- Exercise requirements -
Only lines containing "center" belong in the answer, each copied from the entries below.

[Web page revision data]
┌──

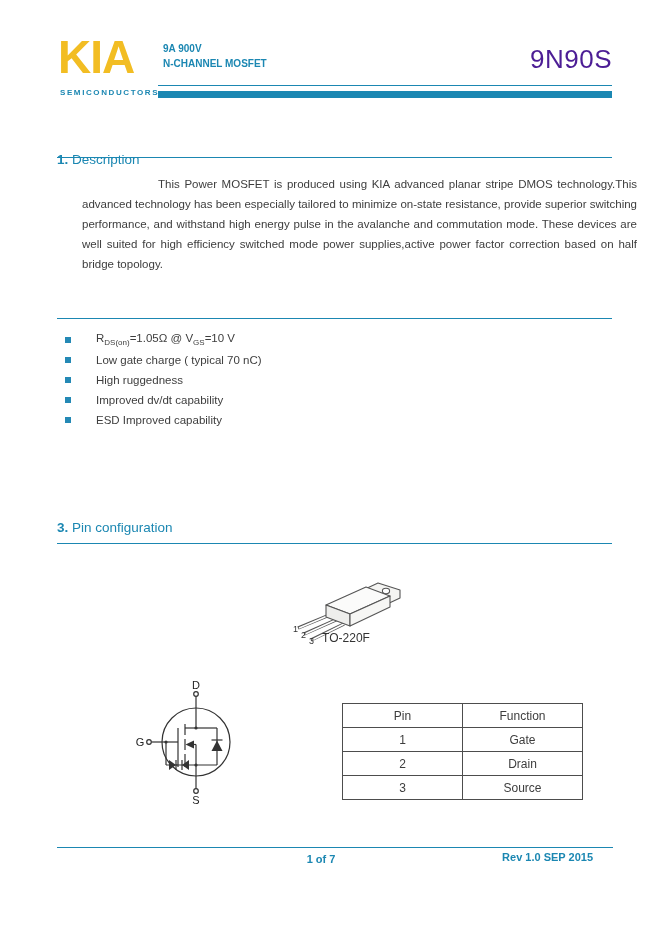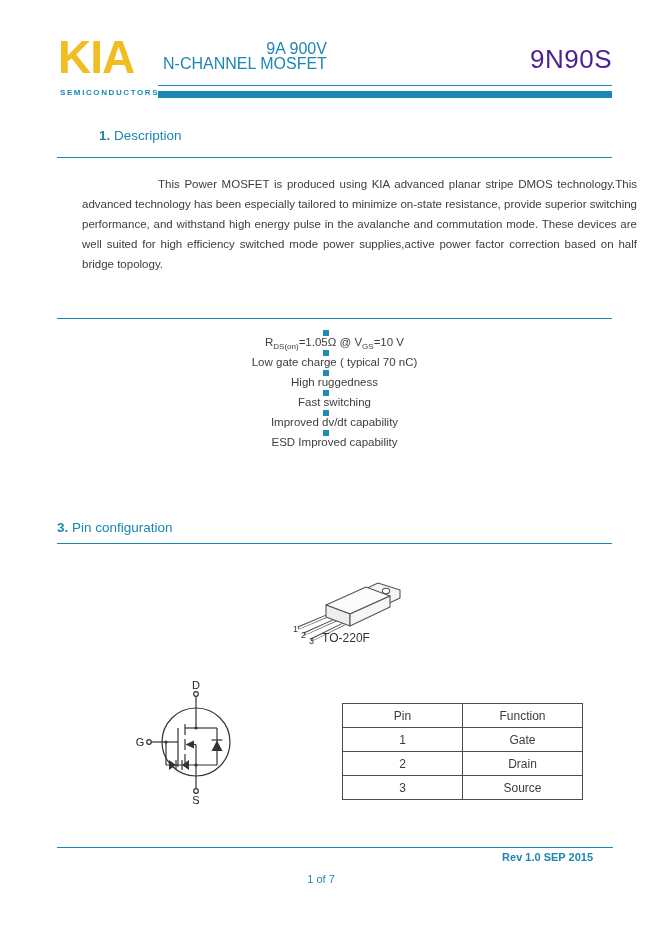--- a/index.html
+++ b/index.html
@@ -22,7 +22,7 @@
   }
   .head-subtitle{
     position:absolute;left:163px;top:41px;
-    font-size:16px;font-weight:400;color:#1b87b2;line-height:15px;text-align:right;
+    font-size:10px;font-weight:700;color:#1b87b2;line-height:15px;
   }
   .part-number{
     position:absolute;right:50px;top:44px;

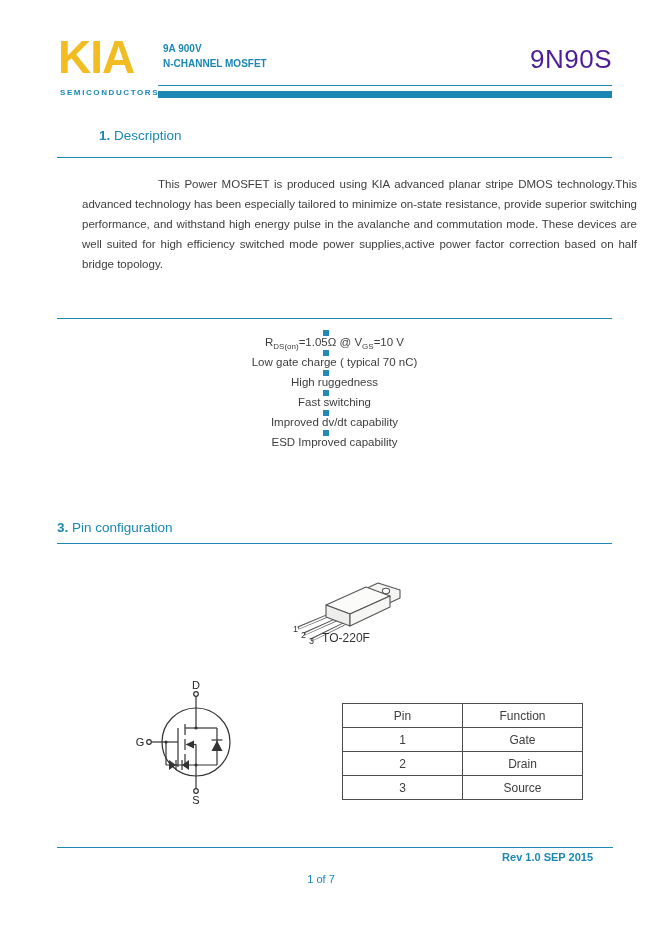--- a/index.html
+++ b/index.html
@@ -89,7 +89,7 @@
   <div class="head-rule-thin"></div>
   <div class="head-rule-thick"></div>
 
-  <div class="sec-head" style="top:128px;margin-left:42px;">
+  <div class="sec-head" style="top:152px;">
     <span class="num">1.</span>
     <span>Description</span>
   </div>

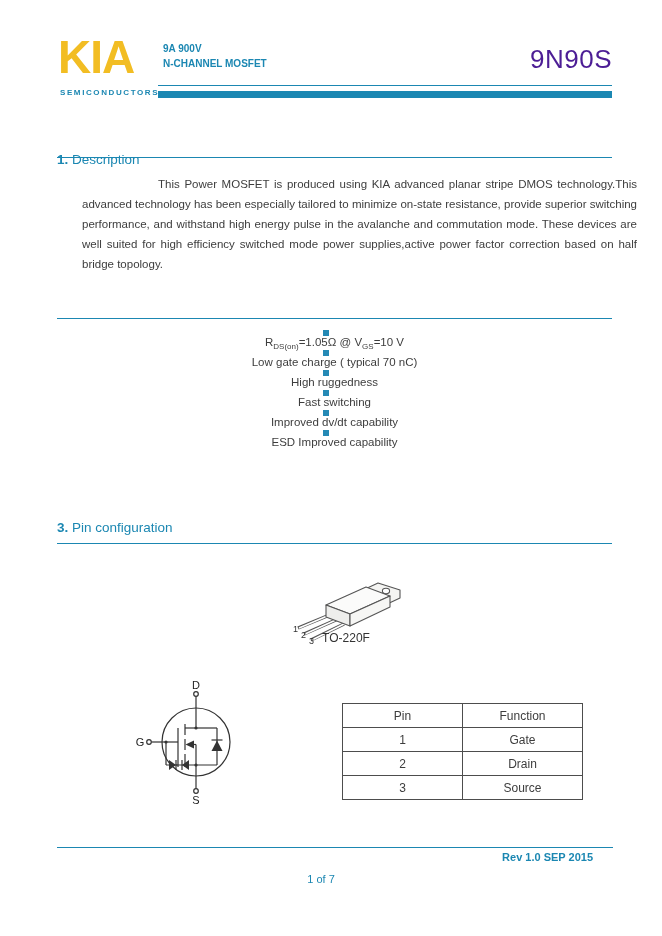--- a/index.html
+++ b/index.html
@@ -46,7 +46,7 @@
 
   
   .features{position:absolute;left:57px;top:330px;width:555px;}
-  .feature-item{display:flex;align-items:center;height:20px;font-size:11.5px;color:#3d3d3d;flex-direction:column;}
+  .feature-item{display:flex;align-items:center;height:20px;font-size:11.5px;color:#3d3d3d;}
   .feature-item .bullet{
     width:6px;height:6px;background:#2489b5;margin-left:8px;margin-right:25px;flex:0 0 auto;
   }

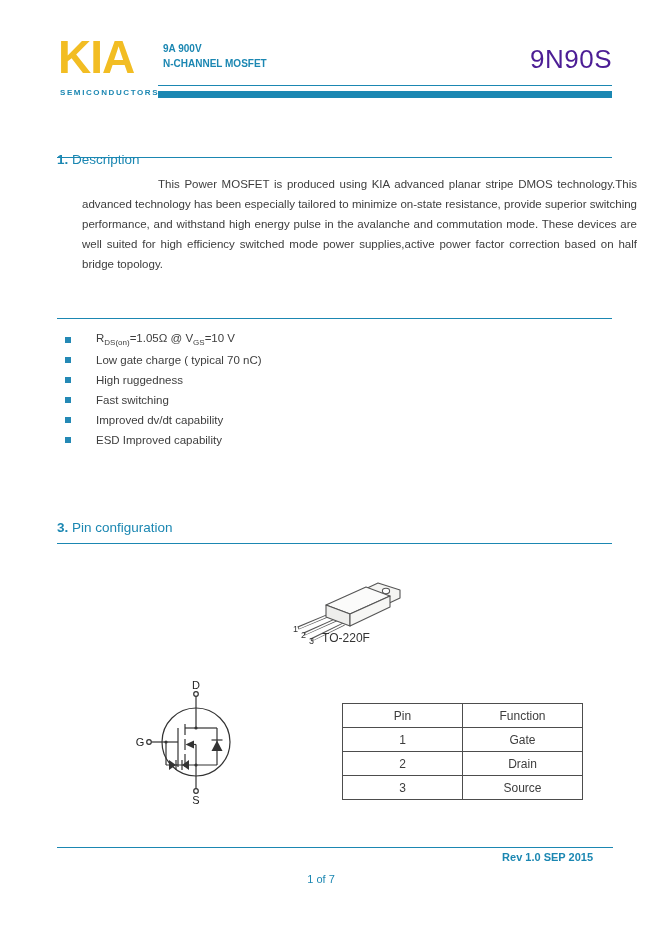--- a/index.html
+++ b/index.html
@@ -109,10 +109,6 @@
       <div class="feature-item">
         <span class="bullet"></span>
         <span class="feature-text"><span>High ruggedness</span></span>
-      </div>
-      <div class="feature-item">
-        <span class="bullet"></span>
-        <span class="feature-text"><span>Fast switching</span></span>
       </div>
       <div class="feature-item">
         <span class="bullet"></span>

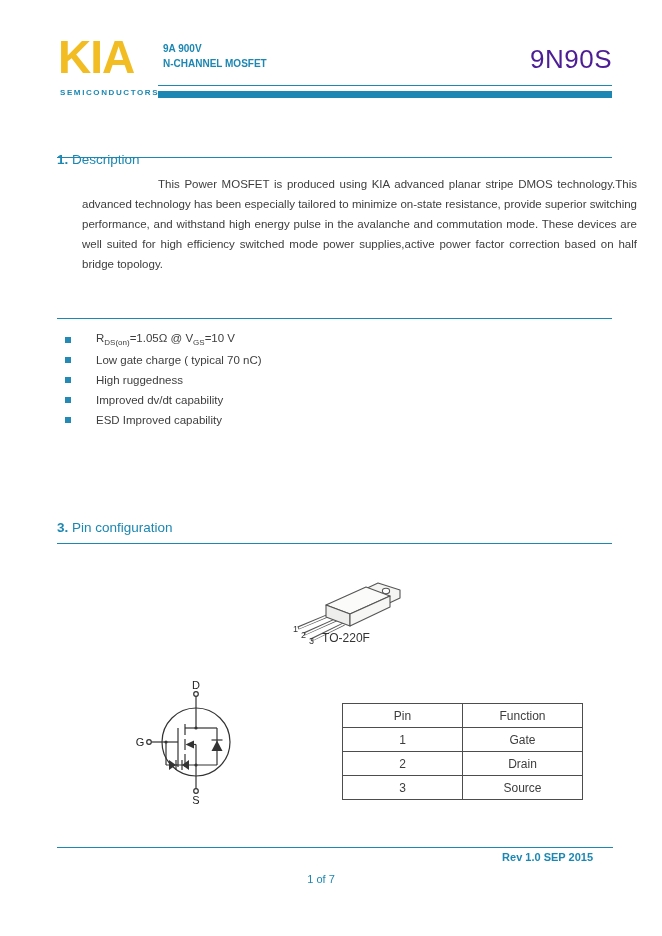--- a/index.html
+++ b/index.html
@@ -68,8 +68,8 @@
 
   
   .footer-rule{position:absolute;left:57px;top:847px;width:556px;height:1px;background:#1b87b2;}
-  .footer-page{position:absolute;left:271px;top:873px;width:100px;text-align:center;
-    font-size:11px;font-weight:400;color:#1b87b2;}
+  .footer-page{position:absolute;left:271px;top:853px;width:100px;text-align:center;
+    font-size:11px;font-weight:700;color:#1b87b2;}
   .footer-rev{position:absolute;right:69px;top:851px;font-size:11px;font-weight:700;color:#1b87b2;}
 
   svg text{font-family:"Liberation Sans","DejaVu Sans",sans-serif;}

└──

- Task result -
-  .feature-item{display:flex;align-items:center;height:20px;font-size:11.5px;color:#3d3d3d;flex-direction:column;}
+  .feature-item{display:flex;align-items:center;height:20px;font-size:11.5px;color:#3d3d3d;}
-  .footer-page{position:absolute;left:271px;top:873px;width:100px;text-align:center;
+  .footer-page{position:absolute;left:271px;top:853px;width:100px;text-align:center;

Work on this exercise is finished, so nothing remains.